Today we will be exploring some more complex table methods we can use! The `apply`, `group`, `pivot`, and `join` methods all allow us to perform different queries on our familiar tables. Understanding not only *how* each method works, but also *why* and *when* to use them are the key takeaways from this lab; by the end of it, we will be able to query tables in some pretty cool ways!

These new methods allow us to do different operations than before. As such, it is becoming more and more important to remember how each method sits on our Data Science toolbelt. We should think of each new method as a **tool that serves a specific purpose**. Your job as a data scientist is not only to understand what each tool does, but when each tool is applicable in new situations!

In this lab, we'll be working with a `movies` data set that contains information about various American films over time.

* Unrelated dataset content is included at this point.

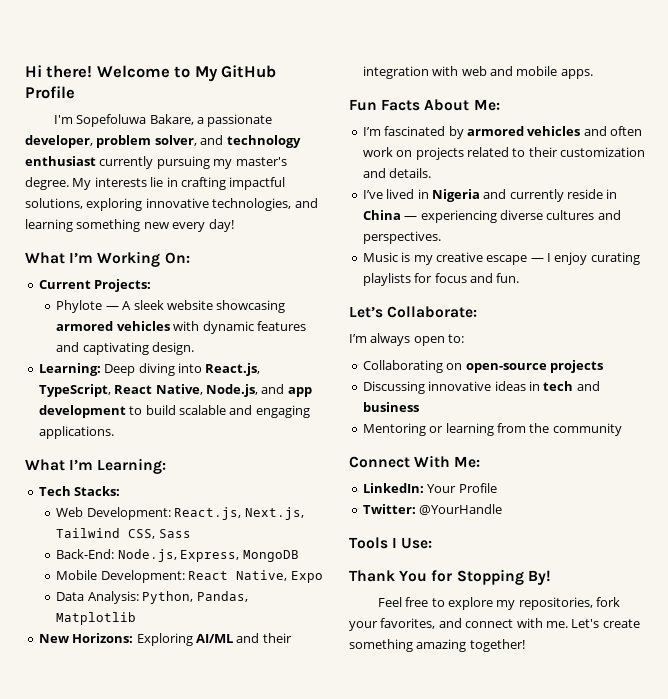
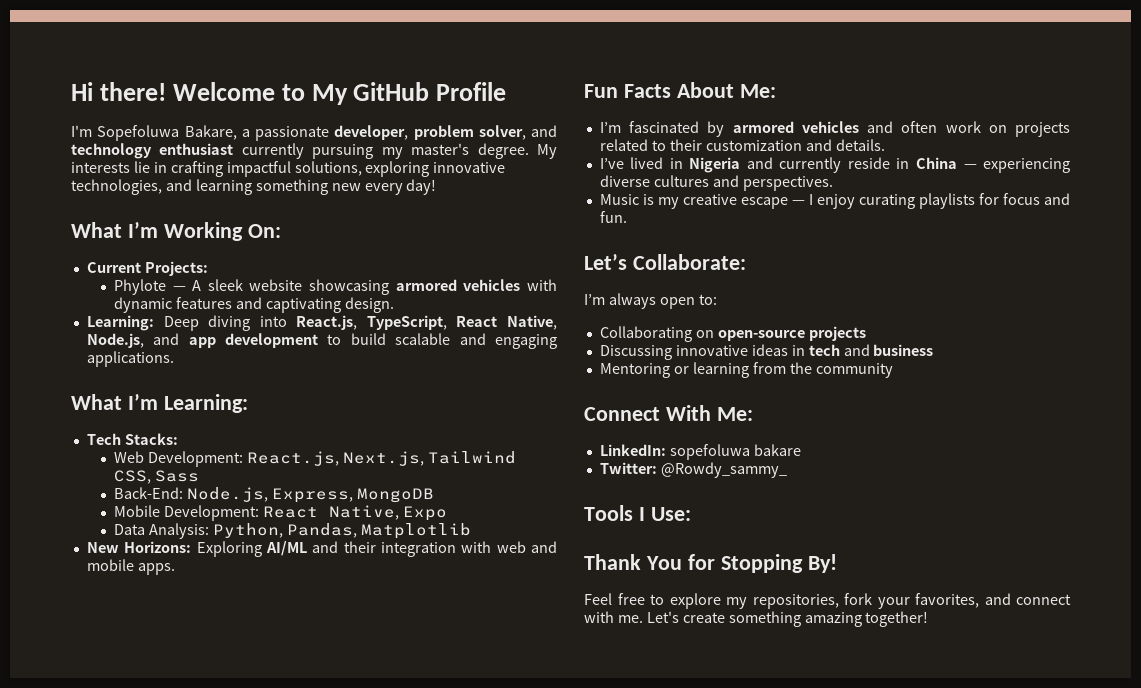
- LinkedIn: Your Profile
+ LinkedIn: sopefoluwa bakare
- Twitter: @YourHandle
+ Twitter: @Rowdy_sammy_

It contains the following columns:
1. `"Film"`: The name of the movie
2. `"Genre"`: The genre of the movie
3. `"Year"`: The year the movie was released
4. `"Lead Studio"`: The primary movie studio responsible for producing the movie
5. `"Audience score %"`: The score, out of 100%, given to the movie by viewers
6. `"Rotten Tomatoes %"`: The score, out of 100%, given to the movies by the website [Rotten Tomatoes](https://www.rottentomatoes.com/)
7. `"Worldwide Gross (Millions)"`: The total gross revenue, in millions of dollars, that the movie made
8. `"Quality"`: Descriptive ranking of the movie based on audience score

We will use a new table, `movies`, to get practice with the more advanced table methods.

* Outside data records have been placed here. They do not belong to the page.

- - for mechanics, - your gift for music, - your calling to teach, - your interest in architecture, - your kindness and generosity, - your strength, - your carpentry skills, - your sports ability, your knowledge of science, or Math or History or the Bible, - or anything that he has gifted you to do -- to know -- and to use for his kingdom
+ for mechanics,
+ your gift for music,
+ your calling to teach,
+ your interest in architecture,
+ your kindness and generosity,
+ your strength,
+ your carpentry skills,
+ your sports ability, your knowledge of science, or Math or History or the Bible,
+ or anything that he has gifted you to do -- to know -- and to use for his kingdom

### Load table from the file 

**Question 1.1** 
Load the data file into a table called `movies`. 

In [None]:
movies = ...
movies.show(5)

In [None]:
grader.check("q11")

**Question 1.2** The `movies` table includes two percentages, `"Audience score %"` and `"Rotten Tomatoes %"`.  Create a function `average_score` that returns the average of these two percentages. 

In [None]:
def average_score(audience_score, rt_score): 
    "Computes the average between the audience score and Rotten Tomatoes score" 
    ...

In [None]:
grader.check("q12")

## The [apply](https://www.data8.org/datascience/reference-nb/datascience-reference.html#tbl.apply()) method

The `apply` method allows us to map a function's behavior onto an entire column of a table. We can use built-in Python functions (like `max`) or we can define our own functions and then *apply* those functions to the columns of a table.

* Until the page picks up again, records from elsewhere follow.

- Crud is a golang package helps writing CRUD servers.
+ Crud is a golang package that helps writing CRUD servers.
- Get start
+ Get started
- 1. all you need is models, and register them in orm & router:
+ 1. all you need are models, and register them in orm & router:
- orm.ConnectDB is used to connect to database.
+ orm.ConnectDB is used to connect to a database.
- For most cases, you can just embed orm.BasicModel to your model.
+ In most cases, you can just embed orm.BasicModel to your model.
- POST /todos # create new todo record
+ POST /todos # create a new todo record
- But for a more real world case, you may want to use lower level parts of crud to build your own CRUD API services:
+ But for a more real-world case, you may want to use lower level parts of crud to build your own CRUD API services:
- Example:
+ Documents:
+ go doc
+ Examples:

The `apply` method takes at least 2 arguments. The first is a function, and the rest are as many column labels you need to run that function. The number of columns you need to specify is dependent on the number of arguments the function has. For example, if the function you provide needs two inputs, you need to list two columns for it to work on.

`apply` returns a NumPy array of the transformed values. We can ask questions like "How can I categorize the items in this column?" (like converting grade percentages into letter grades from lecture). We can also make modifications to a table, like rounding all the values in a column to a certain accuracy.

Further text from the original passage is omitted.